Hundreds of schools, libraries and sports centres are shut, with services including transport, courts and refuse collection also hit.
Unison, the biggest of several unions involved, said early indications were of "solid" support for the walkout.
The strike is over plans to scrap a rule allowing some people to retire on a full pension at 60, which the government says is discriminatory.
The unions say it could be the biggest stoppage in the UK since the General Strike in 1926.
Workers expected to walk out include leisure centre workers, school staff including caretakers, cooks, cleaners and office workers, refuse collectors, housing officers, nursery nurses, youth and community staff and tourism officials.

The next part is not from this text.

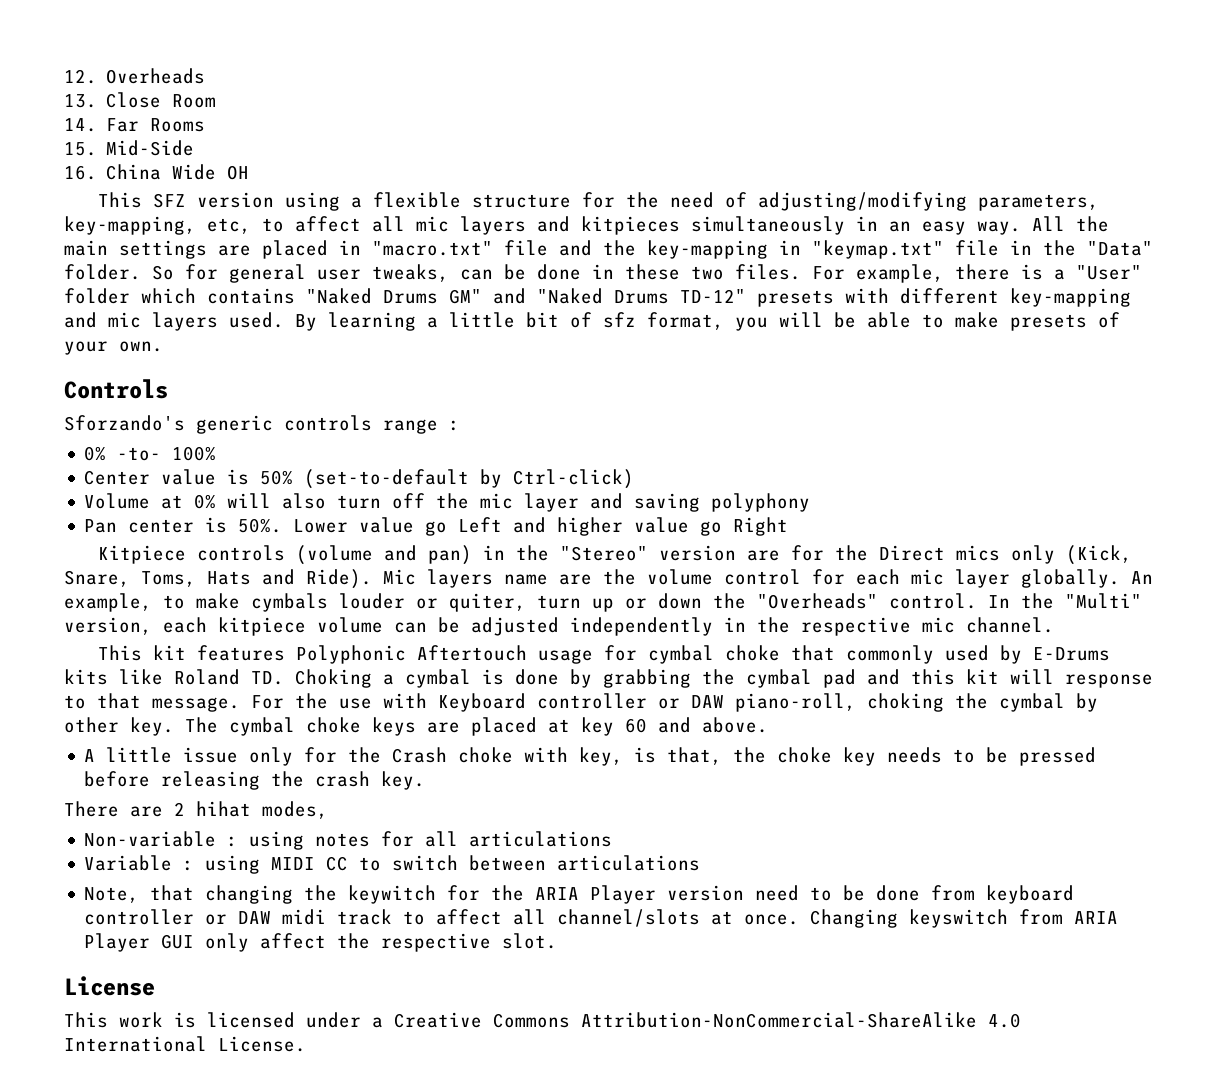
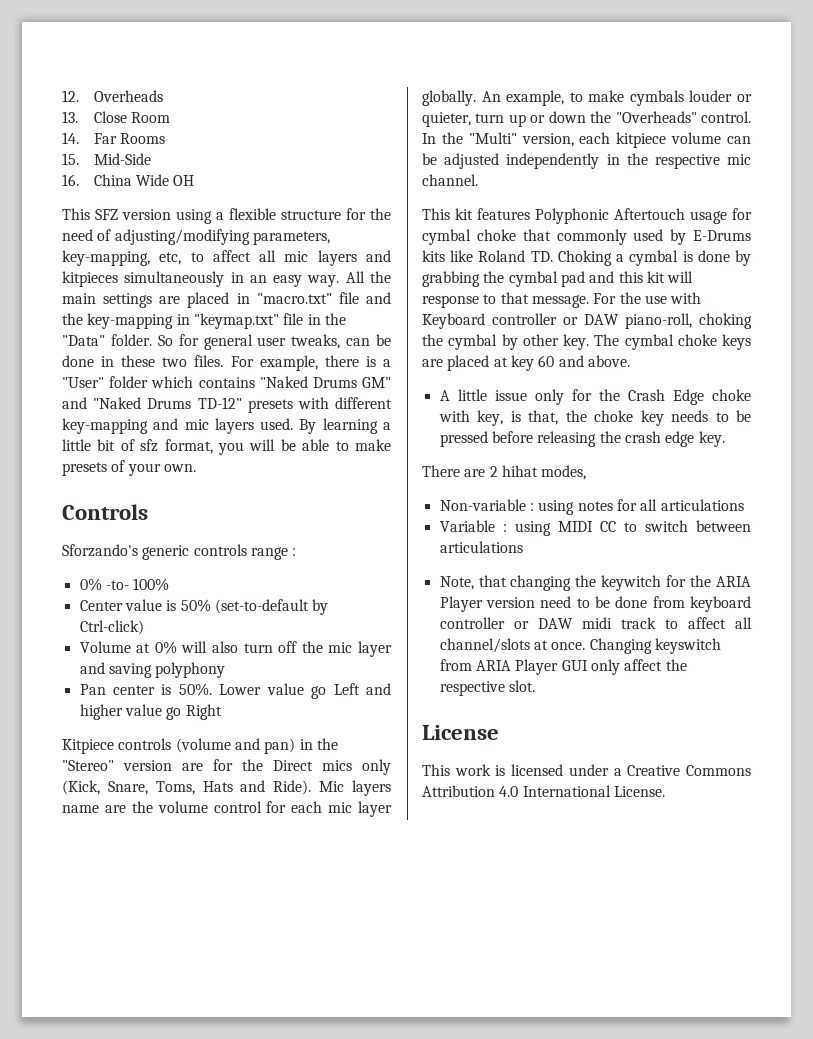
[449,593,526,612] quiter, -> [422,112,471,127] quieter,
(448, 755) none -> [672,389,704,405] Edge
(371, 779) none -> [665,431,695,447] edge
[581,1012,977,1028] Attribution-NonCommercial-ShareAlike -> [422,785,495,797] Attribution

Union officials have warned the strike will also hit traffic wardens, housing associations, the Probation Service, the Meat Hygiene Service, street sweeping, home care, occupational therapy and other social services.
Unions taking part include Unison, T&G, GMB and Amicus.
Unison general secretary Dave Prentis said: "Strike action is the only option left to local government workers to demonstrate the burning resentment and anger they feel over the government and employers taking away their pension rights, when those same rights have been given to every other public sector pension scheme.
"Why should they put up with this discrimination?"
Living longer
T&G general secretary Tony Woodley said: "Three quarters of those workers are women, and it is no accident that the government has chosen not to protect their pensions in the way it agreed last year for the civil service, the NHS, teaching and others.
"Tony Blair and his colleagues think low-paid women workers are a pushover. Well, he's got that wrong."
Unions have warned of further action in the run-up to the local council elections in May.
At the centre of the dispute is the so-called Rule 85 - which lets staff whose age plus years worked equals 85 or more, retire at 60 rather than 65 on full pension.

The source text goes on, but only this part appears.